I have never worked as a smith, but I have seen such on TV or in the movies. You have likely seen it, too, so you know that fashioning iron is a violent activity. There is a white-hot fire and there is the pounding of metal by some kind of sledgehammer. There is a deafening sound as metal crashes against metal. Sparks fly as the battering continues.

It is a difficult process requiring much work and determination. The smith continues to pound, however, knowing that the product is worth all his pains.

Our proverb used this imagery in describing human relationships. Specifically, the writer was entreating his Jewish family, those who believe in the one true God, to help one another become the best they can be. Sometimes that involves corrections and interventions that can be very difficult. Those corrections, however, when done in the Spirit of the Lord and according to the word of the Lord, are always the most loving thing we can do.

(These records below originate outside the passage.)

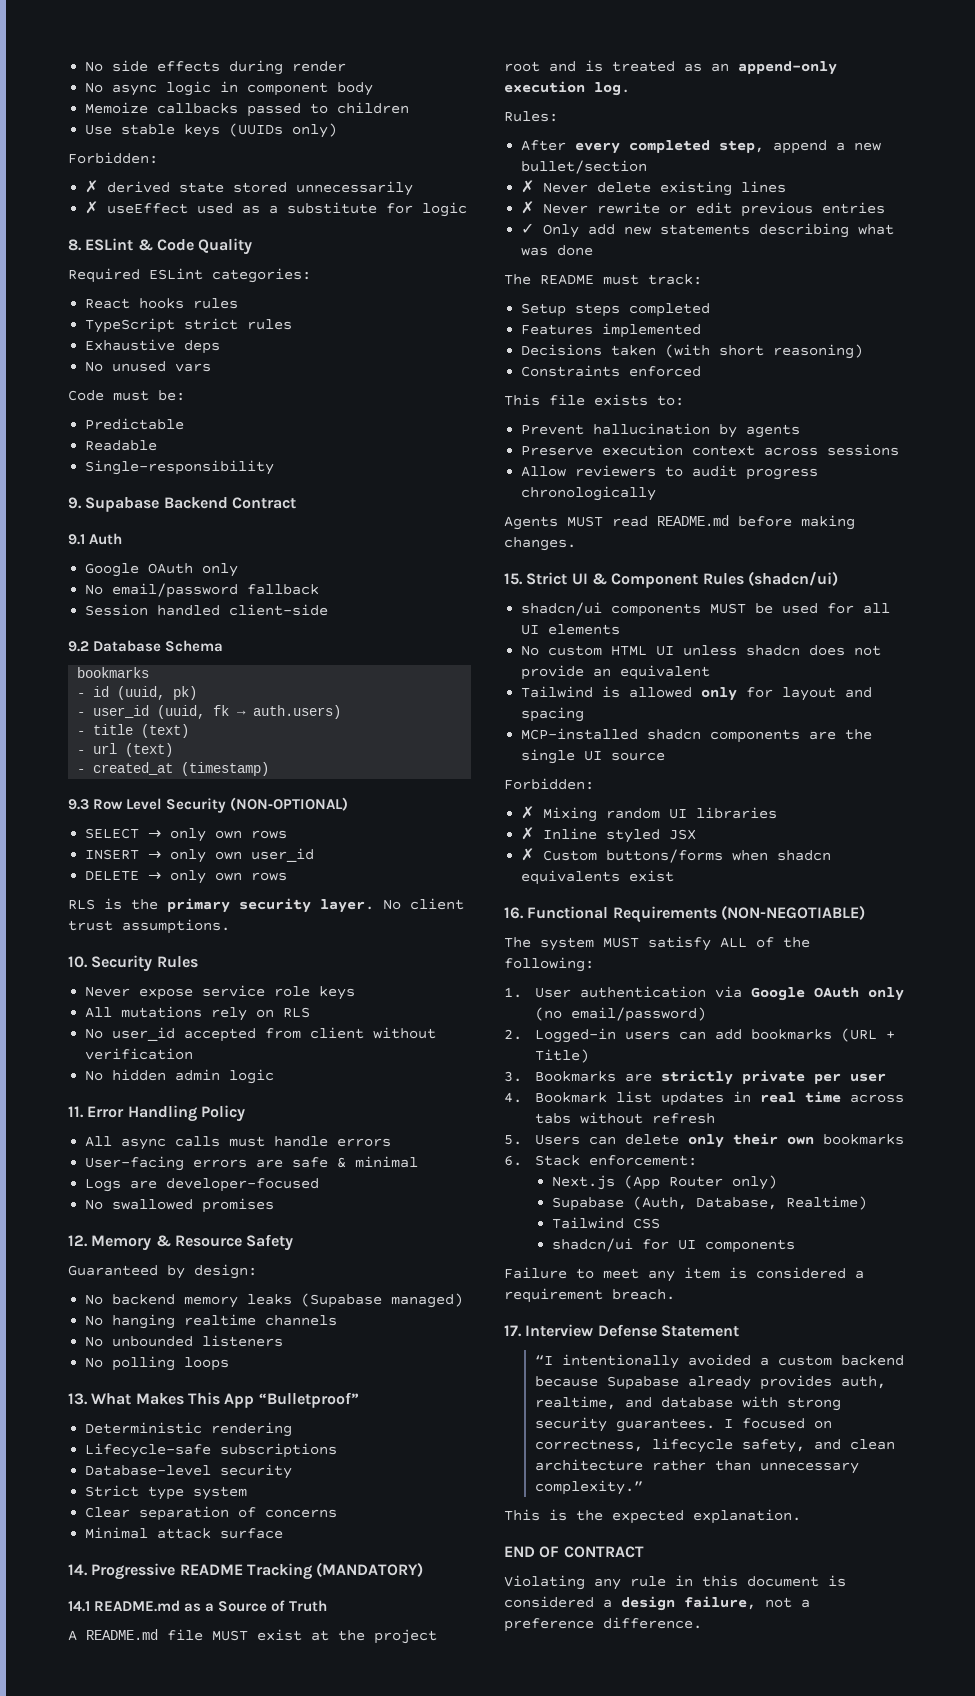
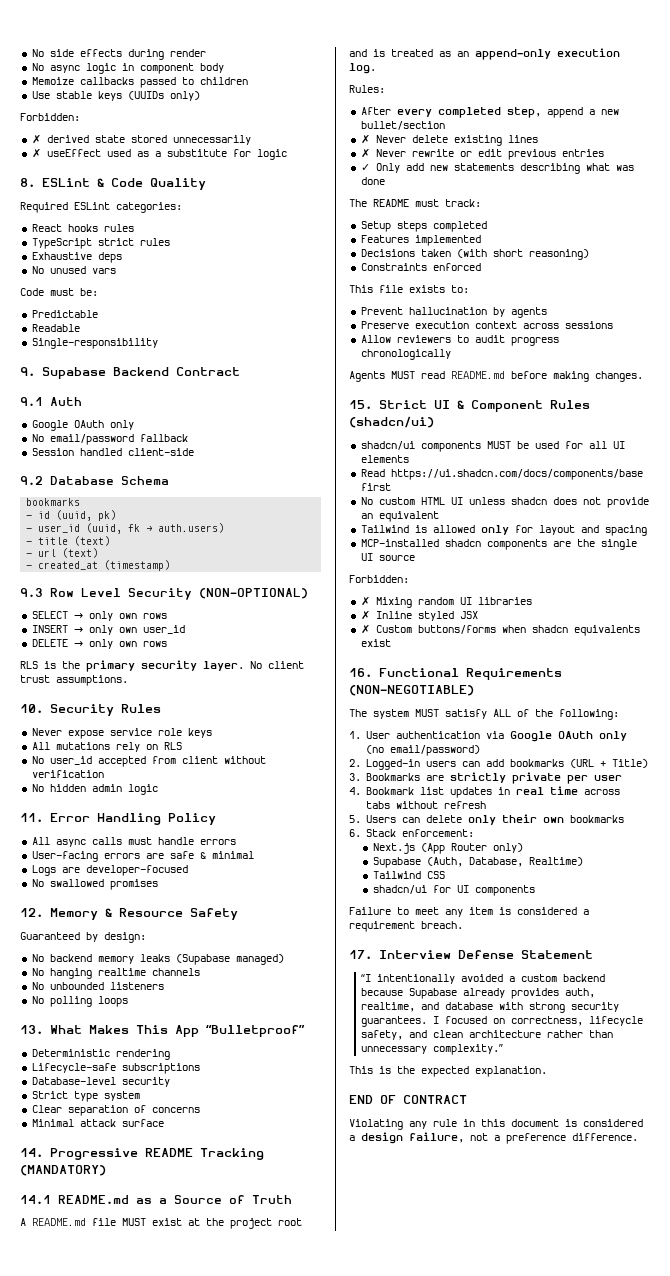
+ Read https://ui.shadcn.com/docs/components/base first

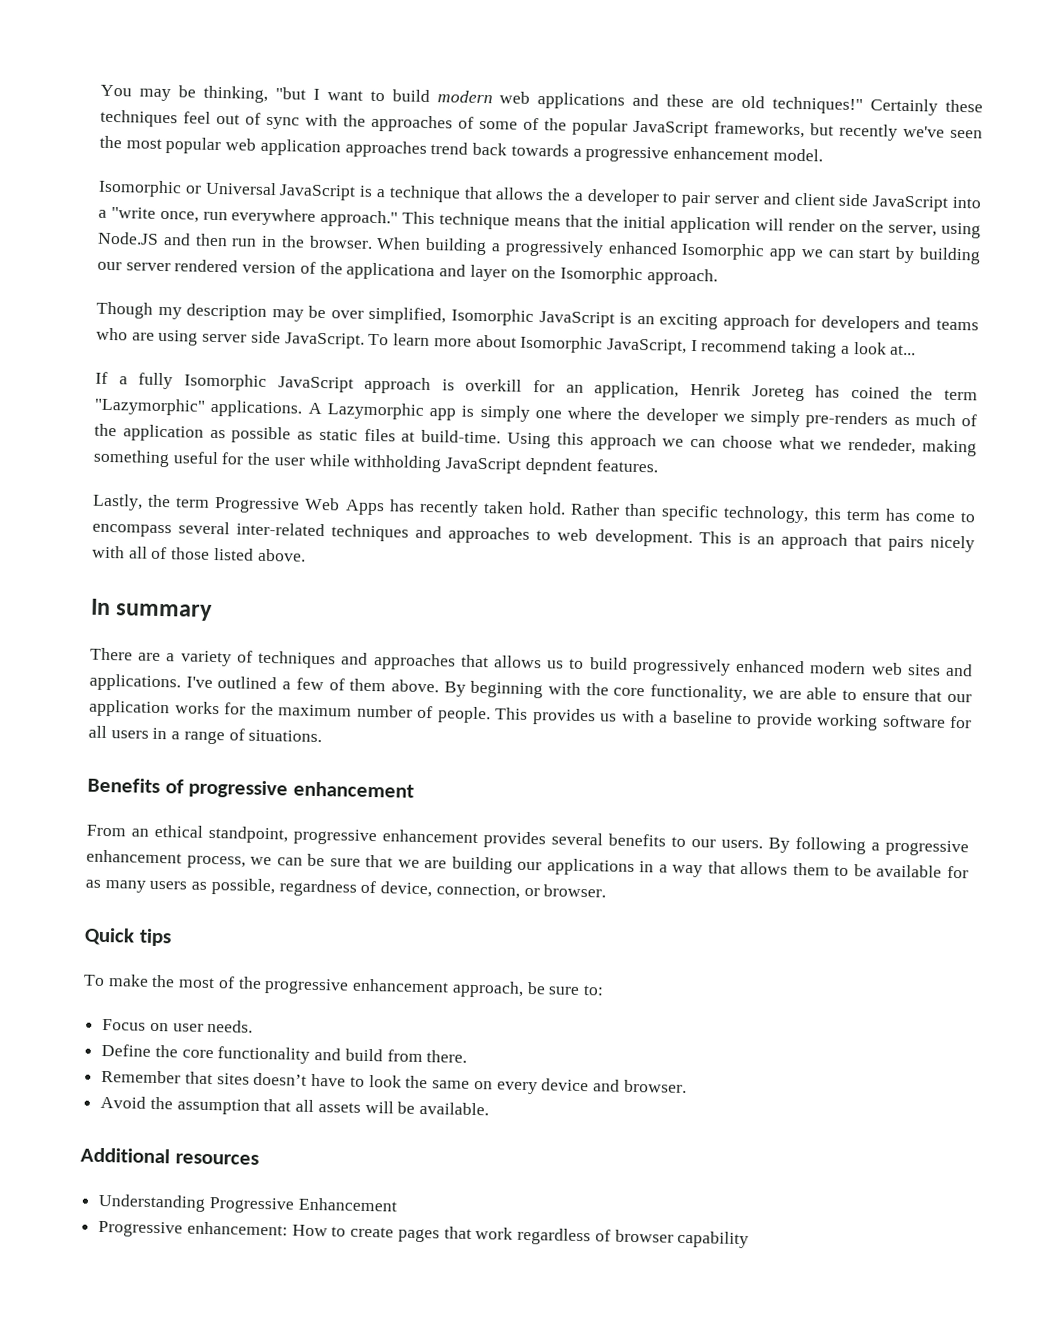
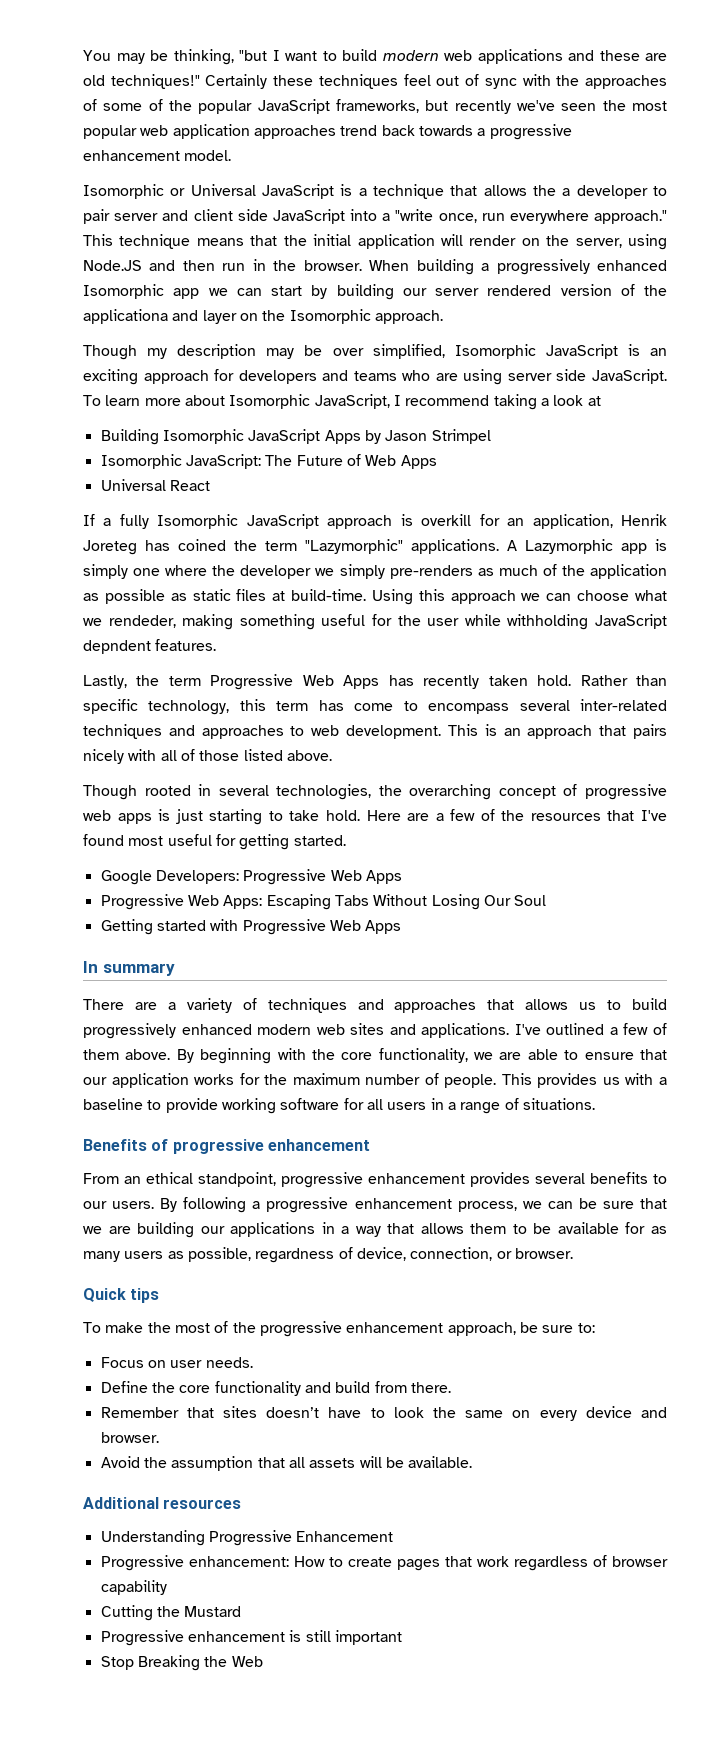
- To learn more about Isomorphic JavaScript, I recommend taking a look at...
+ To learn more about Isomorphic JavaScript, I recommend taking a look at
+ Building Isomorphic JavaScript Apps by Jason Strimpel
+ Isomorphic JavaScript: The Future of Web Apps
+ Universal React
+ Though rooted in several technologies, the overarching concept of progressive web apps is just starting to take hold. Here are a few of the resources that I've found most useful for getting started.
+ Google Developers: Progressive Web Apps
+ Progressive Web Apps: Escaping Tabs Without Losing Our Soul
+ Getting started with Progressive Web Apps
+ Cutting the Mustard
+ Progressive enhancement is still important
+ Stop Breaking the Web

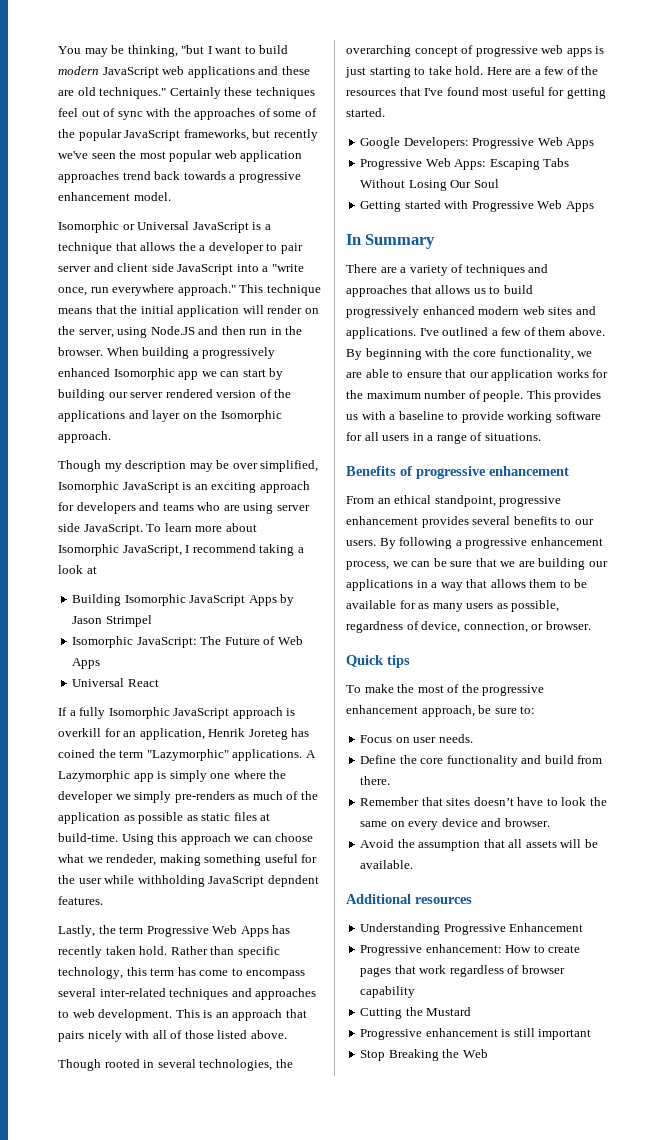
- You may be thinking, "but I want to build modern web applications and these are old techniques!"
+ You may be thinking, "but I want to build modern JavaScript web applications and these are old techniques."
- When building a progressively enhanced Isomorphic app we can start by building our server rendered version of the applicationa and layer on the Isomorphic approach.
+ When building a progressively enhanced Isomorphic app we can start by building our server rendered version of the applications and layer on the Isomorphic approach.
- In summary
+ In Summary

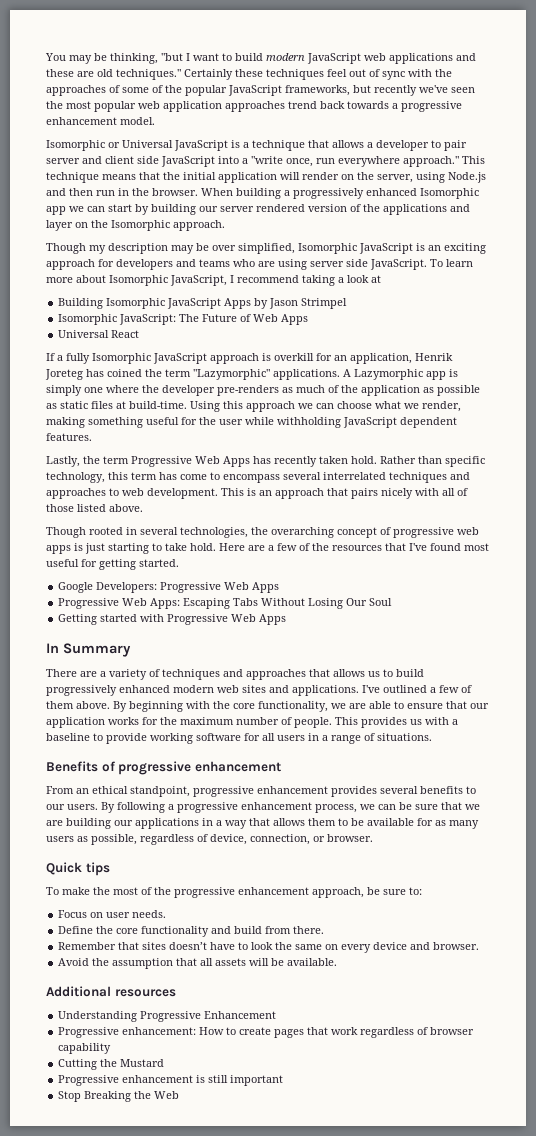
- Isomorphic or Universal JavaScript is a technique that allows the a developer to pair server and client side JavaScript into a "write once, run everywhere approach."
+ Isomorphic or Universal JavaScript is a technique that allows a developer to pair server and client side JavaScript into a "write once, run everywhere approach."
- This technique means that the initial application will render on the server, using Node.JS and then run in the browser.
+ This technique means that the initial application will render on the server, using Node.js and then run in the browser.
- A Lazymorphic app is simply one where the developer we simply pre-renders as much of the application as possible as static files at build-time.
+ A Lazymorphic app is simply one where the developer pre-renders as much of the application as possible as static files at build-time.
- Using this approach we can choose what we rendeder, making something useful for the user while withholding JavaScript depndent features.
+ Using this approach we can choose what we render, making something useful for the user while withholding JavaScript dependent features.
- Rather than specific technology, this term has come to encompass several inter-related techniques and approaches to web development.
+ Rather than specific technology, this term has come to encompass several interrelated techniques and approaches to web development.
- By following a progressive enhancement process, we can be sure that we are building our applications in a way that allows them to be available for as many users as possible, regardness of device, connection, or browser.
+ By following a progressive enhancement process, we can be sure that we are building our applications in a way that allows them to be available for as many users as possible, regardless of device, connection, or browser.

One of the worst lies the devil deceives us with sounds like this: If you love someone, you always support them no matter what. That idea is not biblical and is not of God.

Let us say for example that your 6-year-old likes to play in the street. You sit down your son and explain that the street is not safe. There are cars and trucks that travel those lanes, and they could hurt him. Your child says he will not go there anymore. A couple of days later, you find that same child in the street again. Let me ask you, what is the most loving thing you can do for that child? Knowing the possibility of injury or even death, a loving parent will do what is necessary to be sure that child will not continue to play in the street. Iron sharpens iron.

It was the Sabbath and Jesus, as was his custom, was at the local synagogue. He was asked to read the scroll of Isaiah and did so, saying: “The Spirit of the Lord is on me, because he has anointed me to proclaim good news to the poor. He has sent me to proclaim freedom for the prisoners and recovery of sight for the blind, to set the oppressed free, to proclaim the year of the Lord’s favor” (Luke 4:18–19). Then, knowing it would be controversial and yet also knowing he was the Way, the Truth and the Life, Jesus, with a heart filled with love for them all confessed: “Today, this Scripture is fulfilled in your hearing” (Luke 4:21).

This was a critically important iron sharpens iron moment. The Jews viewed the “Year of the Lord’s favor” as the beginning of the Messianic age. Those who were present and heard Jesus speak these words would have known that he was claiming to be the Messiah.

Notice their reaction. Most of them were greatly offended accusing Jesus of blasphemy. In fact, Luke tells us, “All the people in the synagogue were furious when they heard [what Jesus said]. They got up, drove him out of the town, and took him to the brow of the hill on which the town was built, in order to throw him off the cliff” (Luke 4:28–29).

Jesus, however, loved them, so he was willing to confront their thinking and their hearts. They were not thinking rightly about their relationship with God. God’s Messiah was preaching to them about the kingdom of heaven and about forgiveness and salvation, but they had not been listening. Again, the most loving thing Jesus could do was to challenge them in their error. Iron sharpens iron.